In December 2015, acting under the UNFCCC, 195 nations negotiated the Paris Agreement, committing to do what it takes to keep temperature increases from rising more than 2°C (3.6°F) above pre-industrial levels by the end of the century.
The Paris Agreement, a generation in the making, is the most ambitious global resolution on climate change, and the first time in history that nearly every country agreed to work toward a fossil-fuel-free world.
But that was just the beginning. The Paris Agreement relies upon a ratchet mechanism, in which commitments must be increased every five years. That makes 2018 a critical year for climate action; it marks the midpoint between the ink drying on the Paris Agreement and the next agreed step for raising the bar toward achieving the well below 2C temperature target while striving for 1.5C. It is the year to step up climate action and ambition globally, across all sectors of the economy in support of Paris and thus all the sustainable development goals.
In April 2017, Mission 2020 launched a global campaign, convened by former UN climate chief and lead negotiator for the Paris Agreement, Christiana Figueres. The campaign was designed to inject urgency into efforts to address climate change after experts marked the year 2020 as the critical turning point by which we must bend the curve of carbon emissions.
Climate Change and the Global Goals
The world community has also agreed to meet 17 Global Sustainable Development Goals, by 2030, including ending poverty and hunger, and ensuring universal access to affordable, reliable, sustainable and modern energy.
If we are late to the 2020 milestone, and emissions have not begun a steady decline by then, we will all but eliminate our chance to stay within the agreed range of a 1.5C to 2C temperature rise, beyond which the impacts we see already – record Arctic ice melting, famine-inducing drought in Africa, unprecedented coral-reef bleaching at the Great Barrier Reef – are likely to worsen, impacting everyone, especially the most vulnerable.
Missing the 2020 milestone would also put meeting all the Global Goals at risk.
A rise of 2 degrees risks exacerbating mass migration, hampering progress made against diseases such as malaria, inducing higher levels of poverty and therefore lowering the chance for full education and gender equality. All this shows us that the window of opportunity for urgent action to meet the 2020 climate turning point is now.
This unique opportunity to accelerate climate action to ensure success for all the sustainable development goals will generate a host of co-benefits, including in health, energy, and food security, and jobs - providing a basis for shared prosperity and financial stability for all.

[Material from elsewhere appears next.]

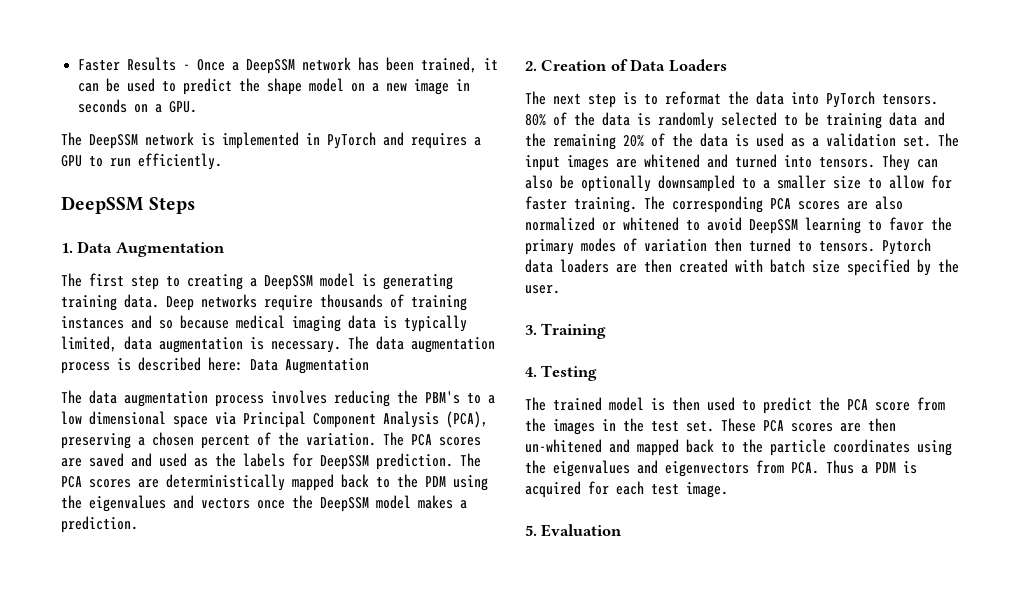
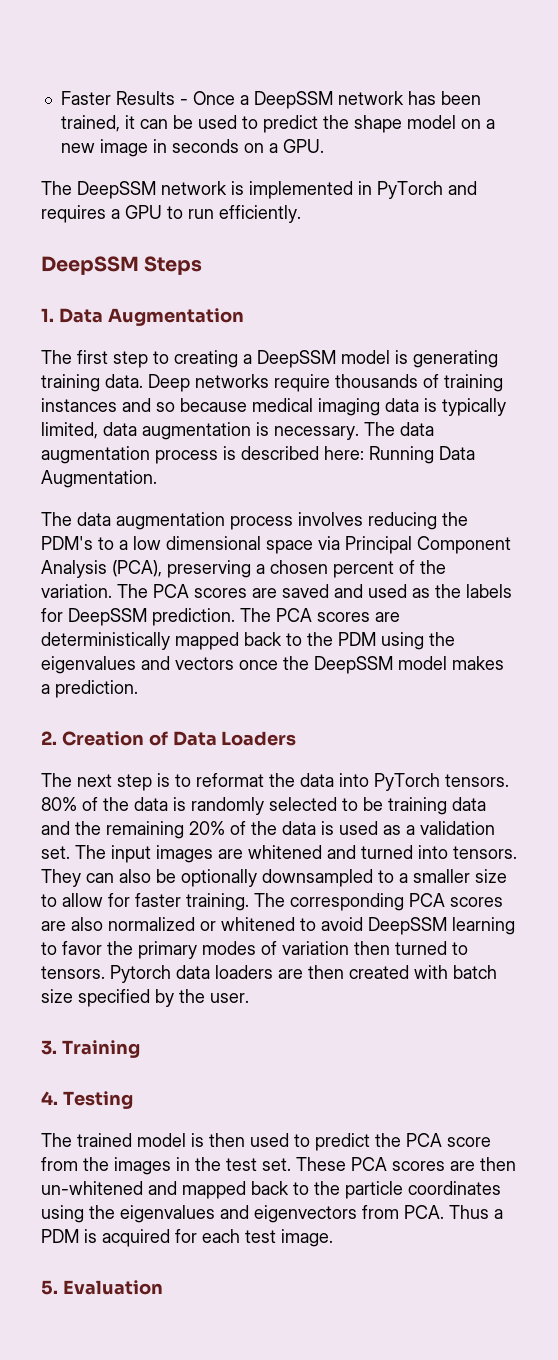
- The data augmentation process is described here: Data Augmentation
+ The data augmentation process is described here: Running Data Augmentation.
- The data augmentation process involves reducing the PBM's to a low dimensional space via Principal Component Analysis (PCA), preserving a chosen percent of the variation.
+ The data augmentation process involves reducing the PDM's to a low dimensional space via Principal Component Analysis (PCA), preserving a chosen percent of the variation.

6 milestones by 2020 to meet SDGs by 2030
There is a plan with deliverables that would put the world on track by 2020 to both protect the Paris Agreement in the short term and achieve its goals in the longer term.
We must massively accelerate climate action in the period from now to 2020.
This is a task for every business, investor, city, region and country and we must call them to it with determination and clarity.
The logo we have developed wraps the Global Goal 13 (on climate action) and it’s dark green identifying colour around the 17 goals to represent the fact that all the Global Goals are relying on accelerated climate action.
Accelerating climate action to ensure success for all the sustainable development goals is a vital message, not simply a logo, and it unites the climate and development sectors.